Niks sat up and reached for his own clothes. “It’s better if they think we’re dead.”
“I know!” Then, more calmly, “I know.” This was a conversation that had repeated itself several times in their fourteen wakes. Frustration, suppressed most of the time, would now and then boil to the surface. It was good, a reminder that they still had an emotional connection to those left behind. “It’s better if they don’t know, since there’s nothing they can do.”
Niks did not respond. There was no need. Instead, he stood and took her hands. “We should start our exercises,” he said quietly.
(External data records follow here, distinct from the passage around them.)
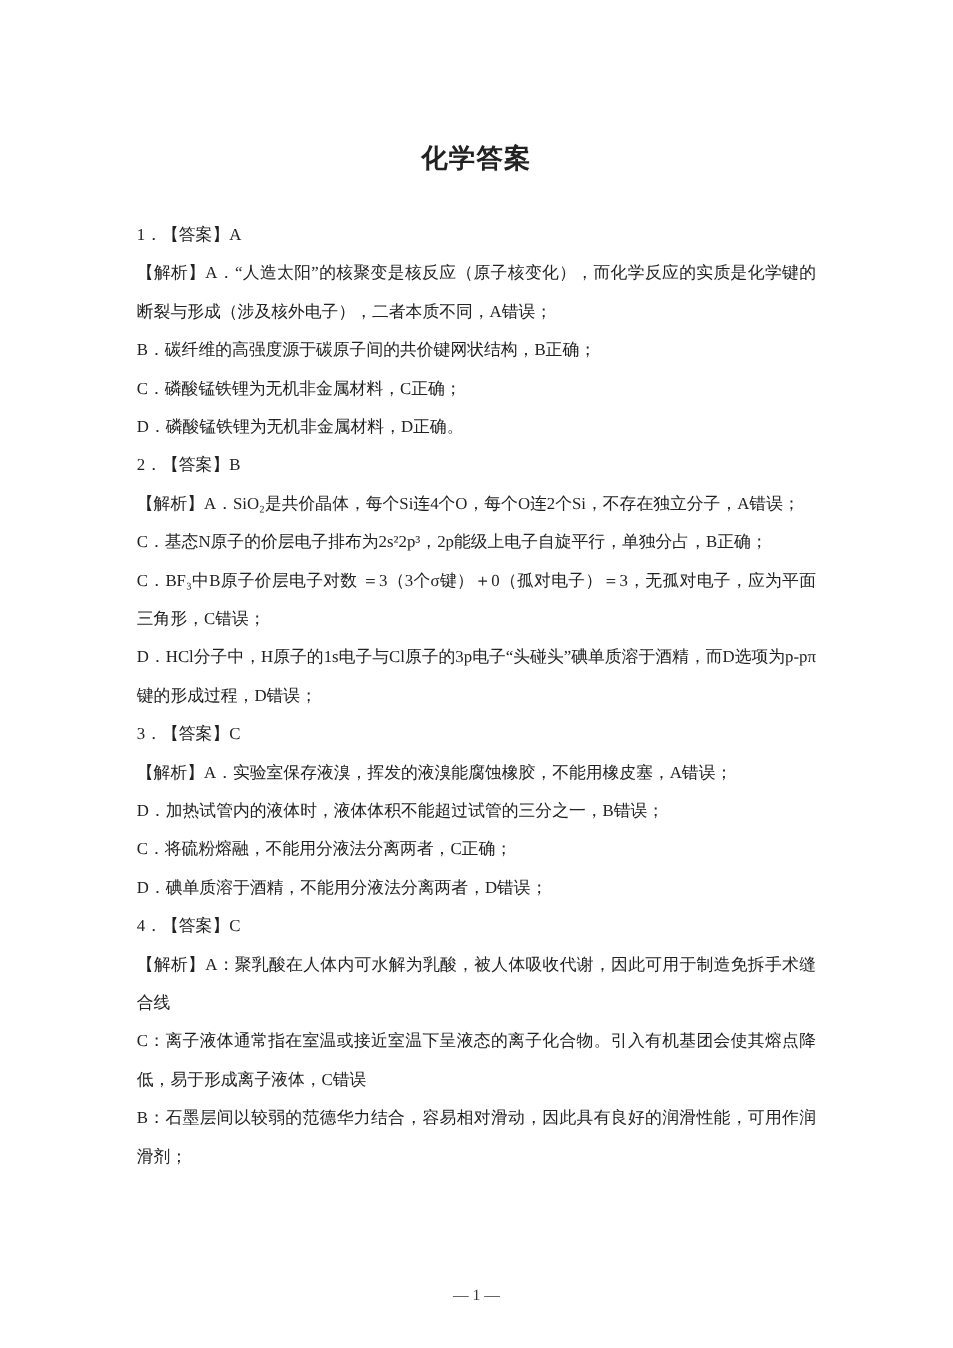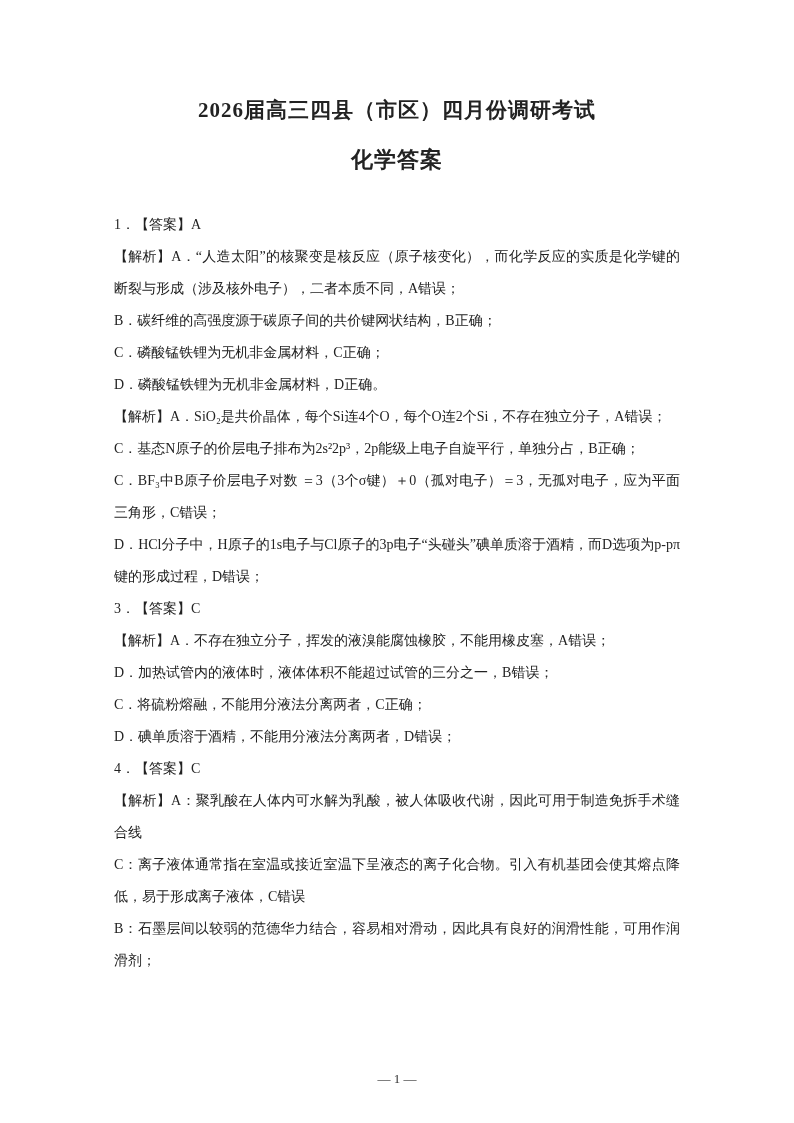--- a/index.html
+++ b/index.html
@@ -55,7 +55,6 @@
 <body>
 
 <div class="page">
-  <h1 class="doc-title">2026届高三四县（市区）四月份调研考试</h1>
   <h2 class="doc-subtitle">化学答案</h2>
 
   <div class="doc-body">

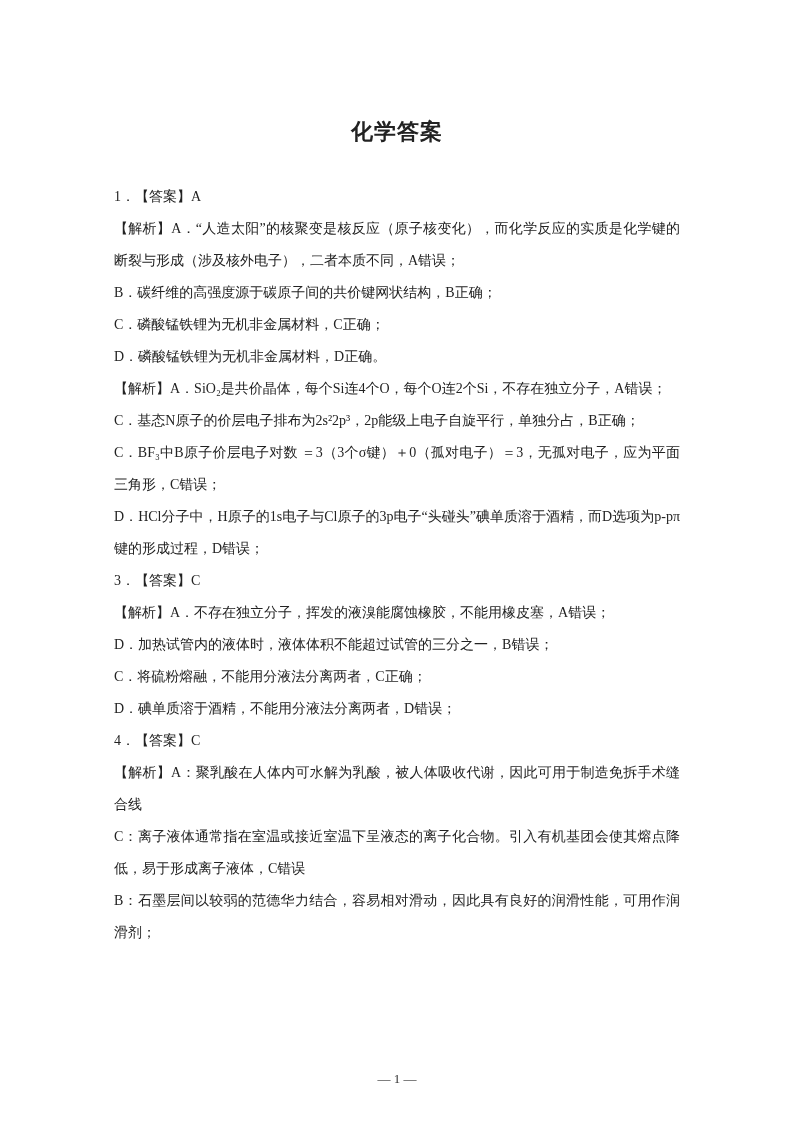--- a/index.html
+++ b/index.html
@@ -63,6 +63,7 @@
     <p>B．碳纤维的高强度源于碳原子间的共价键网状结构，B正确；</p>
     <p>C．磷酸锰铁锂为无机非金属材料，C正确；</p>
     <p>D．磷酸锰铁锂为无机非金属材料，D正确。</p>
+    <p>2．【答案】B</p>
     <p>【解析】A．SiO₂是共价晶体，每个Si连4个O，每个O连2个Si，不存在独立分子，A错误；</p>
     <p>C．基态N原子的价层电子排布为2s²2p³，2p能级上电子自旋平行，单独分占，B正确；</p>
     <p>C．BF₃中B原子价层电子对数 ＝3（3个σ键）＋0（孤对电子）＝3，无孤对电子，应为平面三角形，C错误；</p>

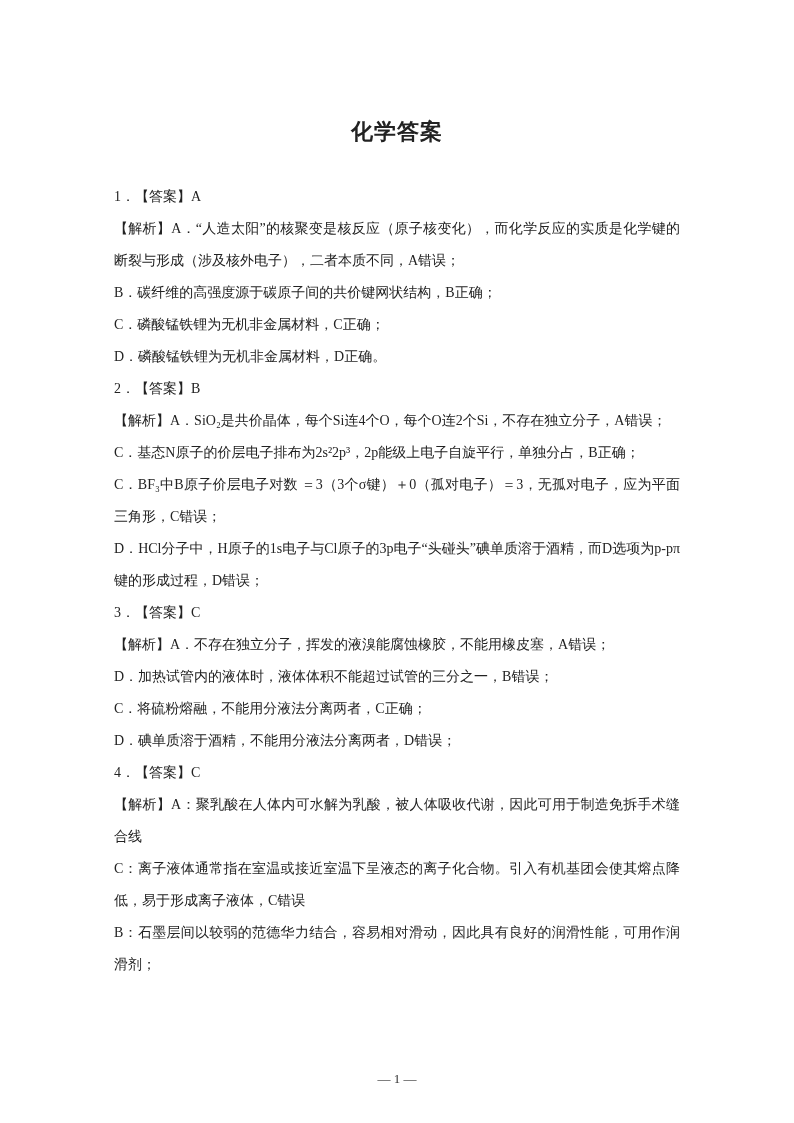--- a/index.html
+++ b/index.html
@@ -69,7 +69,7 @@
     <p>C．BF₃中B原子价层电子对数 ＝3（3个σ键）＋0（孤对电子）＝3，无孤对电子，应为平面三角形，C错误；</p>
     <p>D．HCl分子中，H原子的1s电子与Cl原子的3p电子“头碰头”碘单质溶于酒精，而D选项为p-pπ键的形成过程，D错误；</p>
     <p>3．【答案】C</p>
-    <p>【解析】A．不存在独立分子，挥发的液溴能腐蚀橡胶，不能用橡皮塞，A错误；</p>
+    <p>【解析】A．实验室保存液溴，挥发的液溴能腐蚀橡胶，不能用橡皮塞，A错误；</p>
     <p>D．加热试管内的液体时，液体体积不能超过试管的三分之一，B错误；</p>
     <p>C．将硫粉熔融，不能用分液法分离两者，C正确；</p>
     <p>D．碘单质溶于酒精，不能用分液法分离两者，D错误；</p>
With that, they were back on duty, and they moved to the exercise mat to begin their first-day stretching routine. As they went through the motions together, arms and legs holding positions, reaching, energy concentrated and directed, they both felt their minds clearing. These were peaceful exercises, and they held the comfort of long familiarity. This was one of the first routines they had been taught as young children. The motions were a reminder of their peers, their fellow soldiers. Some of those peers might be alone together, also hurtling through space as Pruit and Niks were, though several years behind. The rest were back home on Herrod, brothers and sisters who bore the weight of the world.